Converts from CIE XYZ tristimulus values to CIE xyY colourspace and reference illuminant.

Parameters:
  • XYZ (array_like) – CIE XYZ tristimulus values.
  • illuminant (array_like, optional) – Reference illuminant chromaticity coordinates.
Returns:

CIE xyY colourspace array.

Return type:

ndarray

Notes

  • Input CIE XYZ tristimulus values are in domain [0, 1].
  • Output CIE xyY colourspace array is in domain [0, 1].

References

[2]Lindbloom, B. (2003). XYZ to xyY. Retrieved February 24, 2014, from http://www.brucelindbloom.com/Eqn_XYZ_to_xyY.html

Examples

>>> XYZ = np.array([0.07049534, 0.10080000, 0.09558313])
>>> XYZ_to_xyY(XYZ)  
array([ 0.2641477...,  0.3777000...,  0.1008    ])
colour.xyY_to_XYZ(xyY)[source]

Converts from CIE xyY colourspace to CIE XYZ tristimulus values.

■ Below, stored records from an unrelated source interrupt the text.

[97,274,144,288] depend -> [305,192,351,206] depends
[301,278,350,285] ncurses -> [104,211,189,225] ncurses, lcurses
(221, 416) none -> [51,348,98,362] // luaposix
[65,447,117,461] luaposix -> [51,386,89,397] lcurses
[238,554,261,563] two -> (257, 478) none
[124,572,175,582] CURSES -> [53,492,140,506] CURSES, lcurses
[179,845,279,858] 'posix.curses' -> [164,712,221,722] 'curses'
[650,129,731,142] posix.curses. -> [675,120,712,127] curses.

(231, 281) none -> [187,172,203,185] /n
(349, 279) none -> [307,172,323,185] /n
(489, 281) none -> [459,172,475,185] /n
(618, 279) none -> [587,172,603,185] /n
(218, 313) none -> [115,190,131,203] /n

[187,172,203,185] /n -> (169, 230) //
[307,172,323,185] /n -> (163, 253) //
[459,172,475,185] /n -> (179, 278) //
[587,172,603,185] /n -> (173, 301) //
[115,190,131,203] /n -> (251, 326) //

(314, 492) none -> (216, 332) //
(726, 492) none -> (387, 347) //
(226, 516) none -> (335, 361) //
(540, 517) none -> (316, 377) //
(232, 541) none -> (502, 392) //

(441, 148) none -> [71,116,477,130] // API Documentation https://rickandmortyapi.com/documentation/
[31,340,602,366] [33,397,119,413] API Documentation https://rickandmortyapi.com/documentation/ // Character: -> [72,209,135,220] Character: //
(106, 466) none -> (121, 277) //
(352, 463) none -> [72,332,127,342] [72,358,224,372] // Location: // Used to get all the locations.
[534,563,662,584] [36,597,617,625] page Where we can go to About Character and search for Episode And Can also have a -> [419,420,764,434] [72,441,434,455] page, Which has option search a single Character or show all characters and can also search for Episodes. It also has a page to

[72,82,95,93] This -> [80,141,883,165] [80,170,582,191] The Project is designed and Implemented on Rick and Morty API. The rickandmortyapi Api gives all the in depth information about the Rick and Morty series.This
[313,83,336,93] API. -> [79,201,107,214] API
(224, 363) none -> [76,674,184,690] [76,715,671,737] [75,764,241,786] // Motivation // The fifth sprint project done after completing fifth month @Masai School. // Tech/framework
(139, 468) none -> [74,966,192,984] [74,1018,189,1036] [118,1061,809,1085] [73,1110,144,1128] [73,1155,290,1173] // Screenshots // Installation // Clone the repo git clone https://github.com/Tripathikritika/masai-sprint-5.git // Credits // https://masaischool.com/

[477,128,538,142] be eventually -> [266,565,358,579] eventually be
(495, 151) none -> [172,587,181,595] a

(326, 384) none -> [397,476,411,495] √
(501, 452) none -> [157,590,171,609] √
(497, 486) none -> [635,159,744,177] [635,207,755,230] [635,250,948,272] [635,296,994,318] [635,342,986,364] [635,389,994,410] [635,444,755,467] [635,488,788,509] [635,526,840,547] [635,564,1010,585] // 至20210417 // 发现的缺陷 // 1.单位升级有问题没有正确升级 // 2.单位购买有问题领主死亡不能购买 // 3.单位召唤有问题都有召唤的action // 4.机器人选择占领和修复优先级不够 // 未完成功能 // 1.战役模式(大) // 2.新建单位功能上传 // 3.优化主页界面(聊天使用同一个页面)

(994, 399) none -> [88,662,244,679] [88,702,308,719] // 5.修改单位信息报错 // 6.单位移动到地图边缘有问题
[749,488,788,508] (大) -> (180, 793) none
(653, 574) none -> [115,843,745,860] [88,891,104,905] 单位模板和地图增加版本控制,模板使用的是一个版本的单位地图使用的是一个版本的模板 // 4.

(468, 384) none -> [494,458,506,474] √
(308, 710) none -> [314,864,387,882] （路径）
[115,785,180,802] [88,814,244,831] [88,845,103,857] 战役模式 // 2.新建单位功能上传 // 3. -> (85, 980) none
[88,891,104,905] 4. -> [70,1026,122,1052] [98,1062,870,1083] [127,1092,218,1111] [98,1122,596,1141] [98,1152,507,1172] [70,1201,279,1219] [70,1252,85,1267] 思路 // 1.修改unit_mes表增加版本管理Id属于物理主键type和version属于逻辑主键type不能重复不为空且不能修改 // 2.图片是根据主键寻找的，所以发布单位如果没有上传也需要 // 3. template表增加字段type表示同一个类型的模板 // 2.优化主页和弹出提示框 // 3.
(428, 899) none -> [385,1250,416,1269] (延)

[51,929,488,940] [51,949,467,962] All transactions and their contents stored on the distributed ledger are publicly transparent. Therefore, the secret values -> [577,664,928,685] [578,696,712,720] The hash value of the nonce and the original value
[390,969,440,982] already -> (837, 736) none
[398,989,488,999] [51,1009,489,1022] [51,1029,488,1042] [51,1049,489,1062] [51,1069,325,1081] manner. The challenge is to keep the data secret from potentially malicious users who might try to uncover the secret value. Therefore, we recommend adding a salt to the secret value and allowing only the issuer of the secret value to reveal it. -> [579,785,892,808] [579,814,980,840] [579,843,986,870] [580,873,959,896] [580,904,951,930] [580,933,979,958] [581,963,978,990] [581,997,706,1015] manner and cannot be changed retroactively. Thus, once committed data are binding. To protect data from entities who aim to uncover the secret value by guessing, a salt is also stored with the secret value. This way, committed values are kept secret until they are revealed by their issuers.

Parameters:xyY (array_like) – CIE xyY colourspace array.
Returns:CIE XYZ tristimulus values.
Return type:ndarray

Notes

  • Input CIE xyY colourspace array is in domain [0, 1].
  • Output CIE XYZ tristimulus values are in domain [0, 1].

References

[3]Lindbloom, B. (2009). xyY to XYZ. Retrieved February 24, 2014, from http://www.brucelindbloom.com/Eqn_xyY_to_XYZ.html

Examples

>>> xyY = np.array([0.26414772, 0.37770001, 0.10080000])
>>> xyY_to_XYZ(xyY)  
array([ 0.0704953...,  0.1008    ,  0.0955831...])
colour.xy_to_xyY(xy, Y=1)[source]

Converts from xy chromaticity coordinates to CIE xyY colourspace by extending the array last dimension with \(Y\) Luminance.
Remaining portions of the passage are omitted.